Sono diverse le persone, soprattutto giovani, che in questo periodo, di grande crisi per le imprese, decidono di chiudere la propria attività per accettare l’oc­cu­pazione come dipendenti in grandi aziende. La scelta in questi casi è fatta principalmente da coloro che hanno figli e che a fine mese non hanno denaro sufficiente per tutta la famiglia.

Tra le tasse da pagare e i soldi che non ar­rivano, la scelta è obbligata come ci racconta un giovane imprenditore di 33 an­ni. Sin da ra­gazzo ha lavorato insieme al padre, poi ha aperto un’im­presa tutta sua e ha cominciato a farsi conoscere nell’edilizia.

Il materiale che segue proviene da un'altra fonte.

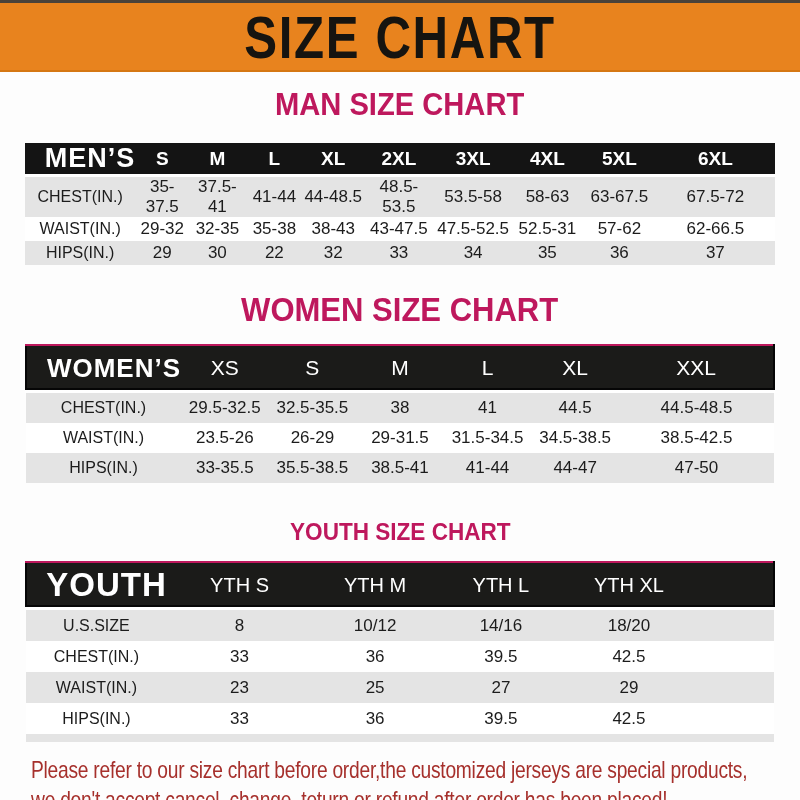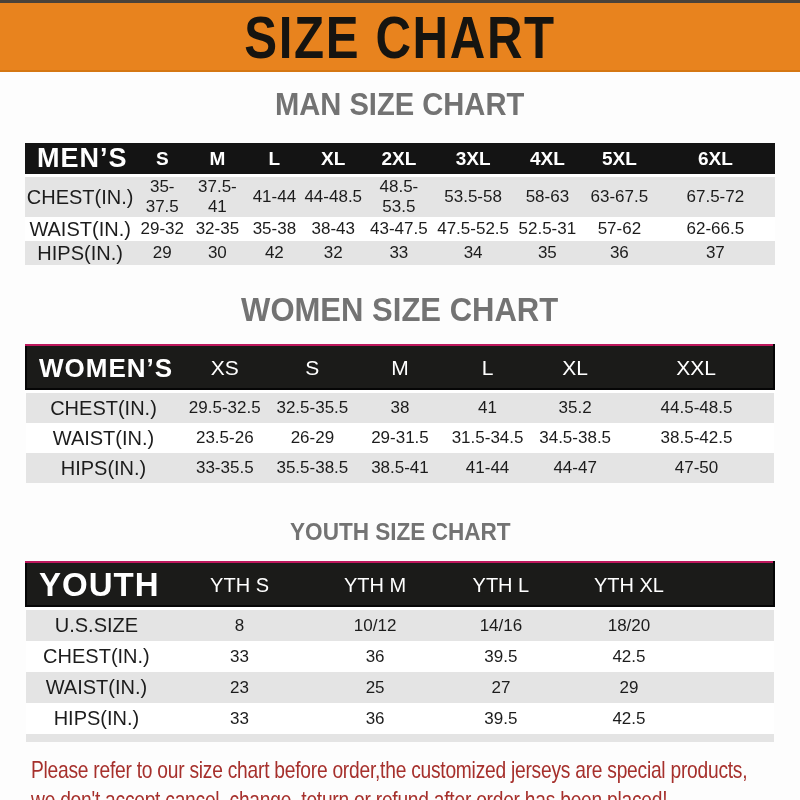--- a/index.html
+++ b/index.html
@@ -42,7 +42,7 @@
   .section-heading {
     text-align: center;
     font-weight: 700;
-    color: #737373;
+    color: #be185d;
     white-space: nowrap;
   }
   .section-heading > span {

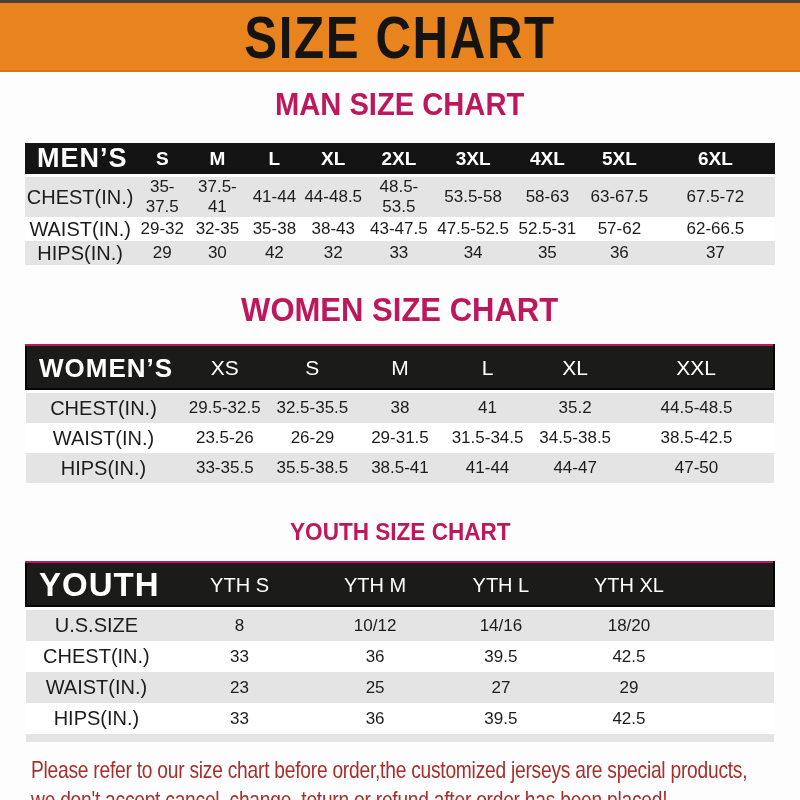--- a/index.html
+++ b/index.html
@@ -87,7 +87,7 @@
 
   .size-table thead th.tbl-label {
     font-weight: 700;
-    text-align: left;
+    text-align: right;
     padding-left: 12px;
     letter-spacing: 1px;
   }

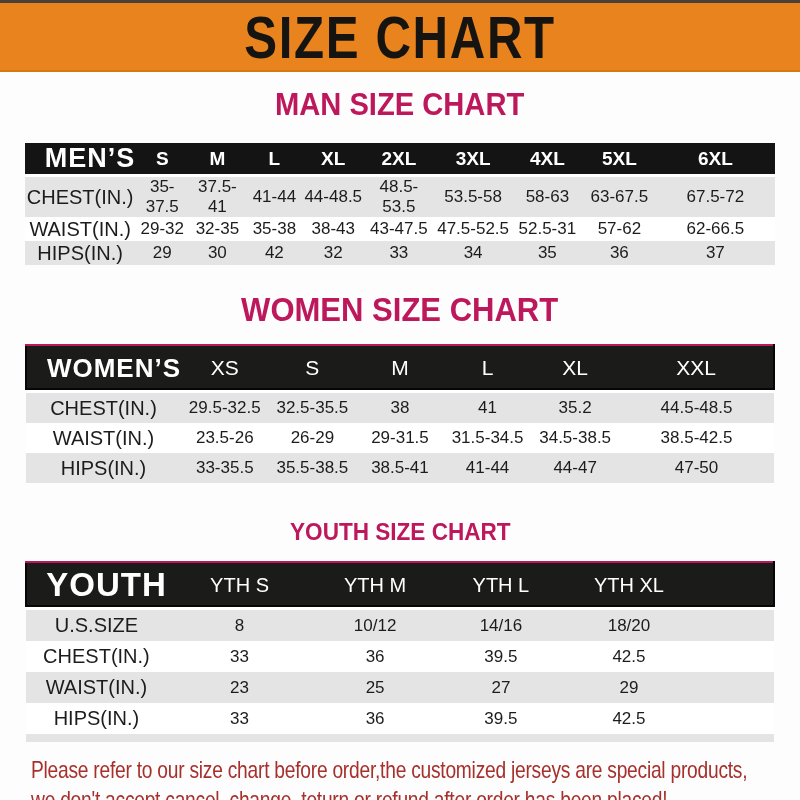--- a/index.html
+++ b/index.html
@@ -105,7 +105,7 @@
   #women-table tbody td { height: 30px; }
   #youth-table tbody td { height: 31px; }
 
-  .size-table tbody td.row-label { font-size: 20px; }
+  .size-table tbody td.row-label { font-size: 16px; }
 
   .size-table tbody tr:nth-child(odd)  td { background: #e4e4e4; }
   .size-table tbody tr:nth-child(even) td { background: #ffffff; }

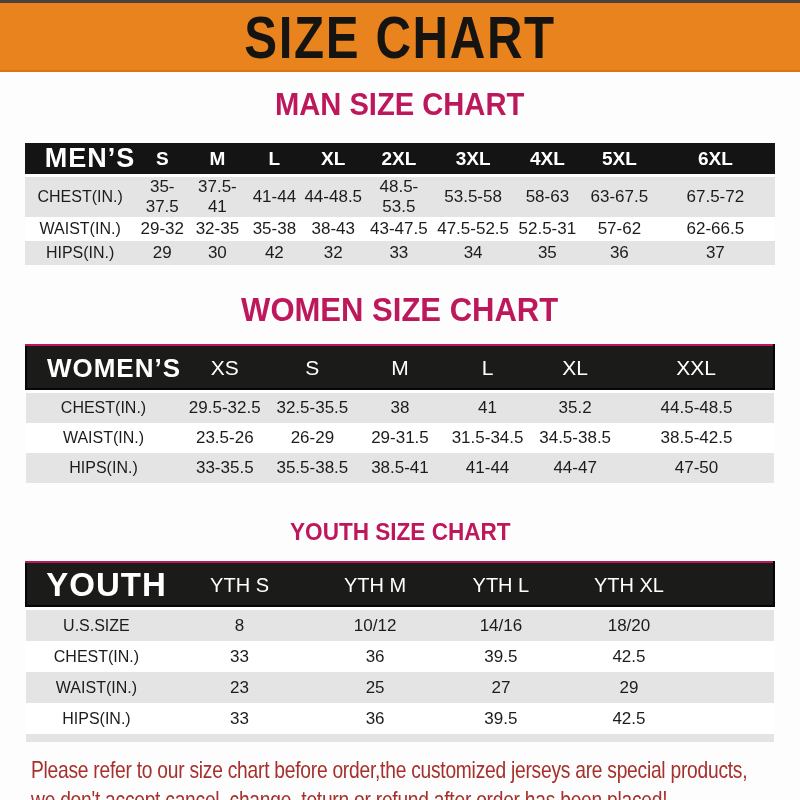--- a/index.html
+++ b/index.html
@@ -213,7 +213,7 @@
           <td class="row-label">HIPS(IN.)</td>
           <td>29</td>
           <td>30</td>
-          <td>42</td>
+          <td>22</td>
           <td>32</td>
           <td>33</td>
           <td>34</td>

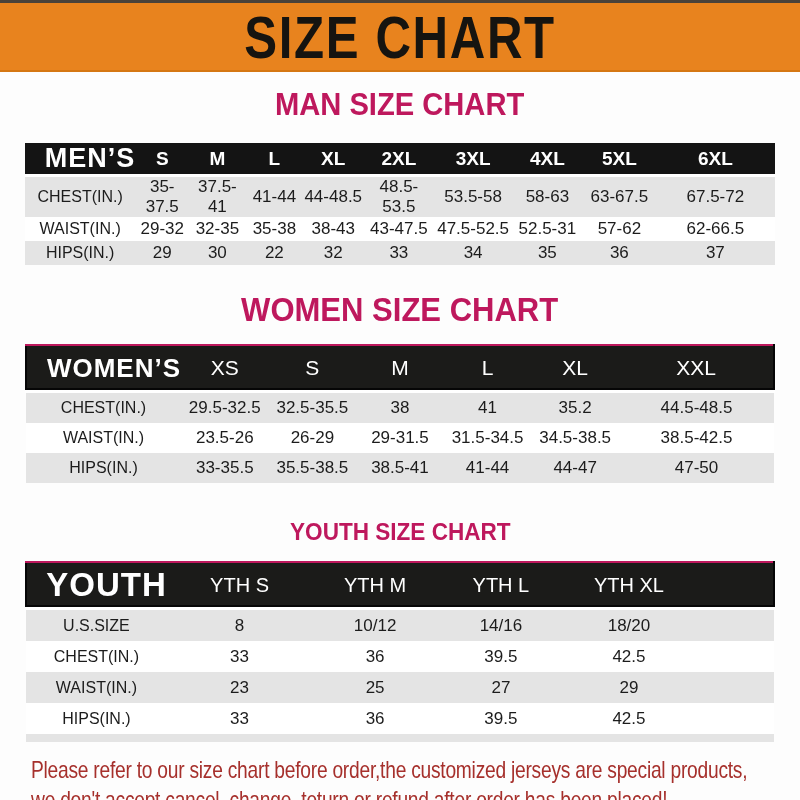--- a/index.html
+++ b/index.html
@@ -255,7 +255,7 @@
           <td>32.5-35.5</td>
           <td>38</td>
           <td>41</td>
-          <td>35.2</td>
+          <td>44.5</td>
           <td>44.5-48.5</td>
         </tr>
         <tr>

“E’ andata bene, ho realizzato grandi lavori, im­portanti. Ammetto che ci so­no sempre stati dei problemi per avere il denaro dai clienti, ma avendo avuto molte ri­chieste sono riuscito sempre ad avere abbastanza soldi per andare avanti e assicurare un buon livello di vita alla mia famiglia. Da qualche anno – ci spiega il giovane – a questa parte invece è tutto cambiato. Il lavoro è sceso moltissimo e i pagamenti da parte dei clienti sono di­ven­tati sempre più rari. Qualche volta ho fatto ri­corso a un avvocato per avere quanto mi spettava, ma tra spese legali e quel che restava ho deciso di la­sciar perdere. In teoria non avrei da preoccu­parmi. So­no tanti i paga­menti da in­cassare, ma in pratica non ho i soldi per pagare le u­tenze. Diventa sempre più complicato so­stenere le spese fisse e per me resta sempre meno. Qualche settimana fa ho ri­cevuto una proposta che ha cambiato la mia vita. Mi è sta­to chiesto dal titolare di un’im­presa di lavorare per lui. L’azienda è molto solida, non ha conosciuto la crisi. Mi è stato offerto un buon sti­pendio con assunzione a tempo indeterminato. Cer­to dovrò rinunciare al mio so­gno, quello che ho coltivato finora con la mia a­zienda – conclude – ma accettando vi­vrei più tranquillo e senza problemi. Ci ho pensato mol­to e credo che accetterò”.